═════ Data records ═════

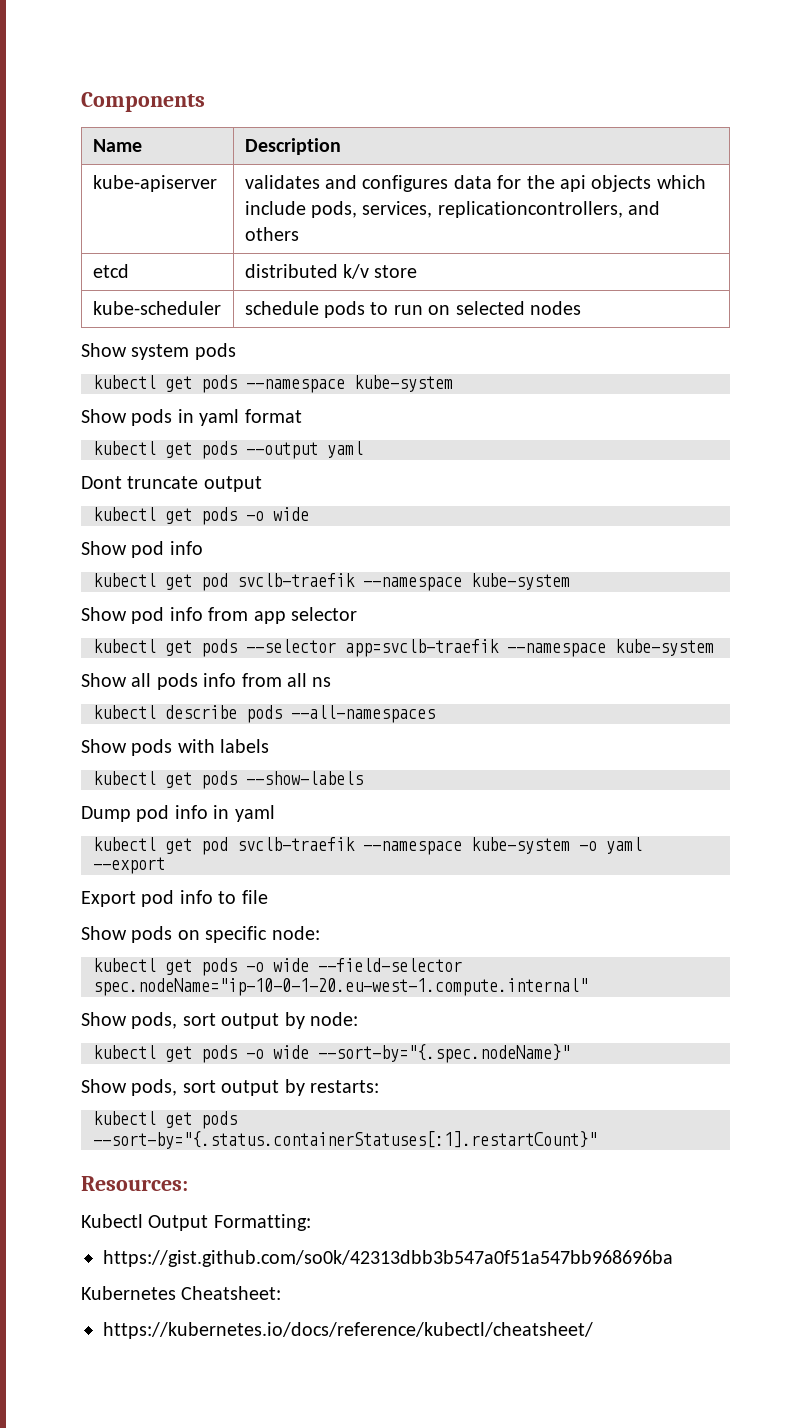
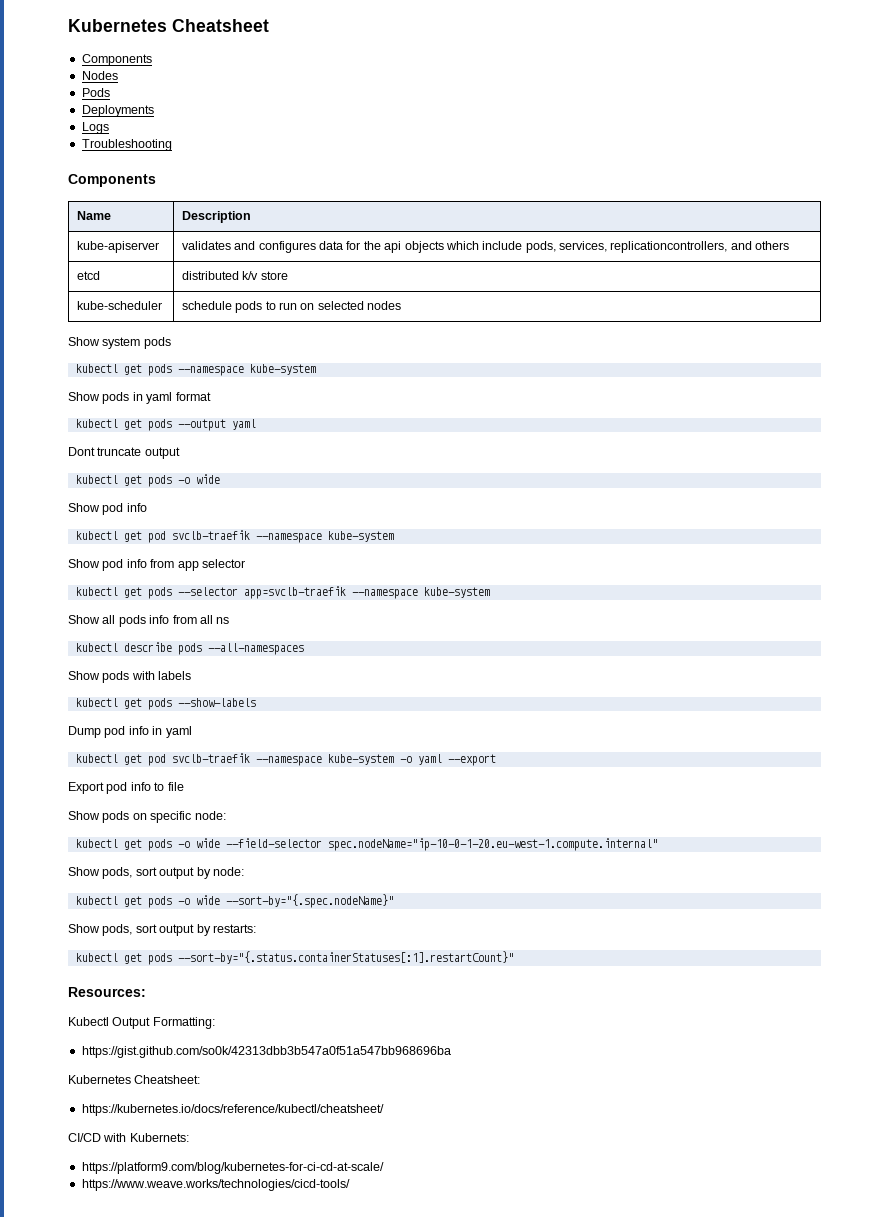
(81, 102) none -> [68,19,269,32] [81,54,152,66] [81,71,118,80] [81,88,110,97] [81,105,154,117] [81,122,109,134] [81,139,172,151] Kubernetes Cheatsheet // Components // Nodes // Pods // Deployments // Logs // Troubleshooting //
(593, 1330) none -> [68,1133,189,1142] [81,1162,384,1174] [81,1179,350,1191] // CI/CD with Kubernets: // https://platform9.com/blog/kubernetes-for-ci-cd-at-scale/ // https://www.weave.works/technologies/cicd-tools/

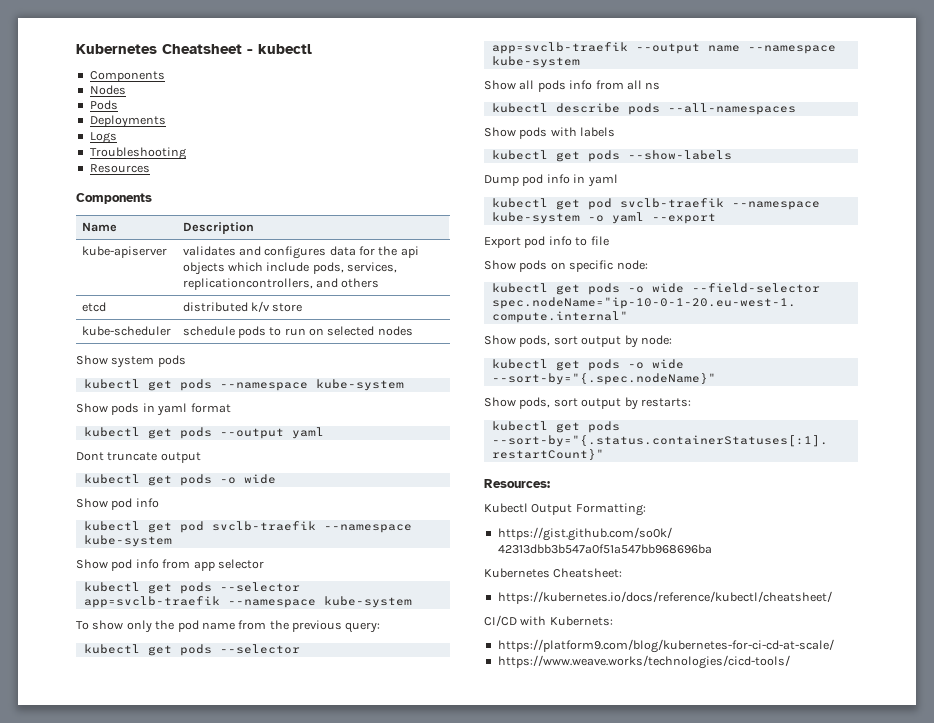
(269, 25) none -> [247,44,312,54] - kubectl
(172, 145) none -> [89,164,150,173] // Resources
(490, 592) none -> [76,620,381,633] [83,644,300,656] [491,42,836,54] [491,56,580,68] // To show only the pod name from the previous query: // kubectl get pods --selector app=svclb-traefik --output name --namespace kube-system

═════
═════ Data records ═════

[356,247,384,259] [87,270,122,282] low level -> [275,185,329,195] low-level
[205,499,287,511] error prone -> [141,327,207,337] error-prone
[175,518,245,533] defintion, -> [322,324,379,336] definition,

═════

| Action item |
Which lines above hold the string "none"? Please copy all of them.

| Result below |
(81, 102) none -> [68,19,269,32] [81,54,152,66] [81,71,118,80] [81,88,110,97] [81,105,154,117] [81,122,109,134] [81,139,172,151] Kubernetes Cheatsheet // Components // Nodes // Pods // Deployments // Logs // Troubleshooting //
(593, 1330) none -> [68,1133,189,1142] [81,1162,384,1174] [81,1179,350,1191] // CI/CD with Kubernets: // https://platform9.com/blog/kubernetes-for-ci-cd-at-scale/ // https://www.weave.works/technologies/cicd-tools/
(269, 25) none -> [247,44,312,54] - kubectl
(172, 145) none -> [89,164,150,173] // Resources
(490, 592) none -> [76,620,381,633] [83,644,300,656] [491,42,836,54] [491,56,580,68] // To show only the pod name from the previous query: // kubectl get pods --selector app=svclb-traefik --output name --namespace kube-system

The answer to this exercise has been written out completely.